Nem todos compram a hipótese. “Agora estourou, mas o povo sabe. Todo mundo sabe, mas tem medo de falar. Ele é muito poderoso, tem muito apoio. O mundo inteiro conhece como uma pessoa boa, mas é complicado. A gente sabe das coisas erradas que acontecem”, revela outro comerciante, 50 anos. A conversa foi interrompida com a chegada de um vizinho porque, segundo o homem, havia deixado de ser seguro falar sobre o assunto.

O prefeito José Aparecido Alves Diniz acha precipitado fazer qualquer tipo de avaliação em relação às consequências das denúncias e da possibilidade de comprovação. “O mundo tomou conhecimento dos relatos de sexta para sábado. Eu faço parte do mundo. Estou na expectativa de saber o que vai acontecer a partir de quarta, quando os atendimentos forem retomados, para me pronunciar”, disse.

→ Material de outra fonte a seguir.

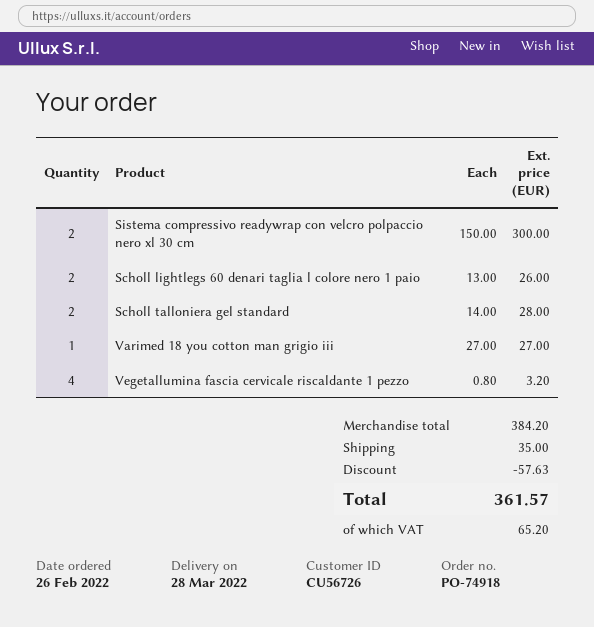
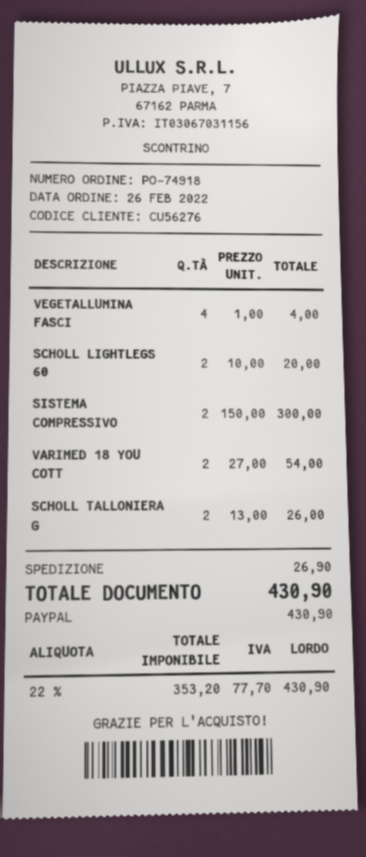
customer number: CU56726 -> CU56276
Scholl lightlegs 60 denari taglia l colore nero 1 paio: 2 x 13.00 = 26.00 -> 2 x 10.00 = 20.00
Scholl talloniera gel standard: 2 x 14.00 = 28.00 -> 2 x 13.00 = 26.00
Varimed 18 you cotton man grigio iii: 1 x 27.00 = 27.00 -> 2 x 27.00 = 54.00
Vegetallumina fascia cervicale riscaldante 1 pezzo: 4 x 0.80 = 3.20 -> 4 x 1.00 = 4.00
discount: 57.63 -> none
shipping: 35.00 -> 26.90
tax: 65.20 -> 77.70
total: 361.57 -> 430.90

Comércio da pequena cidade de Abadiânia gira em torno das atividades da Casa Dom Inácio de Loyola. Foto: Myke Sena/Jornal de Brasília.

Rede de investigação
O Ministério Público de Goiás (MPGO) confirmou que João de Deus é investigado pelo órgão desde o primeiro semestre, quando a procuradoria de Abadiânia começou a receber denúncias, encaminhadas à diretoria Geral da Polícia Civil, que deu início ao inquérito em outubro. O escândalo estourou no último fim de semana, quando os primeiros relatos foram divulgados pelo programa Conversa com Bial e pelo jornal O Globo.

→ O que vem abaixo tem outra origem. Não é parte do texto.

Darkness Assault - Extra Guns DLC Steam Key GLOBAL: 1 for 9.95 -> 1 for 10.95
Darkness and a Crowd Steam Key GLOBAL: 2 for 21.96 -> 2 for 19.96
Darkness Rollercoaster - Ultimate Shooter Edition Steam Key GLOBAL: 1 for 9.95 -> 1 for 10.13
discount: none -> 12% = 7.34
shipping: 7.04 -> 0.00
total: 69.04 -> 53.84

Com a multiplicação de denúncias, o órgão disponibilizou um canal institucional para receber novos relatos e instituiu força-tarefa com quatro promotores para investigar. “Sabemos que há vítimas de outros estados e de fora do País. Não será necessário que elas venham até Goiás. Elas podem prestar depoimento no Ministério Público local. Já há uma coordenação nacional”, disse Luciano Miranda Meireles, coordenador da Centro de Apoio Operacional Criminal do MPGO.

Para auxiliar, foi criado o e-mail [email protected]. Tudo o que surgir a partir de agora será investigado. É o órgão goiano, porém, quem deve centralizar as apurações. Em sete horas, o canal recebeu 35 contatos. Outras cinco foram pessoalmente ao MPGO. Depoimentos estão agendados em Minas Gerais e São Paulo. No DF, ainda não há notificação oficial de vítimas.


“Tem que pagar pelo que fez”
Ao JBr., uma moradora de Valparaíso de Goiás relatou abuso sofrido em atendimento espiritual há 19 anos. A mulher, atualmente com 41, disse que procurou o médium com um quadro de depressão e foi obrigada a apalpar o órgão sexual do religioso. “A máscara finalmente caiu”, comemorou após as denúncias começarem a vir à tona. Em novo contato com a reportagem, ela informou que mandou mensagem ao e-mail disponibilizado pelo Ministério Público de Goiás para oficializar as denúncias. “Tem que pagar pelo que fez”.


Silêncio institucional
Após veiculação da reportagem na Rede Globo, a assessoria de imprensa do médium considerou “muito grave” a emissora ter divulgado as denúncias, que qualificou de “lamentáveis” e “fantasiosas”, e sobre as quais alegou que não foi fornecida “nenhuma prova”. Em comunicado, questionou “por que” as supostas vítimas “não procuraram as autoridades policiais ou o Ministério Público”.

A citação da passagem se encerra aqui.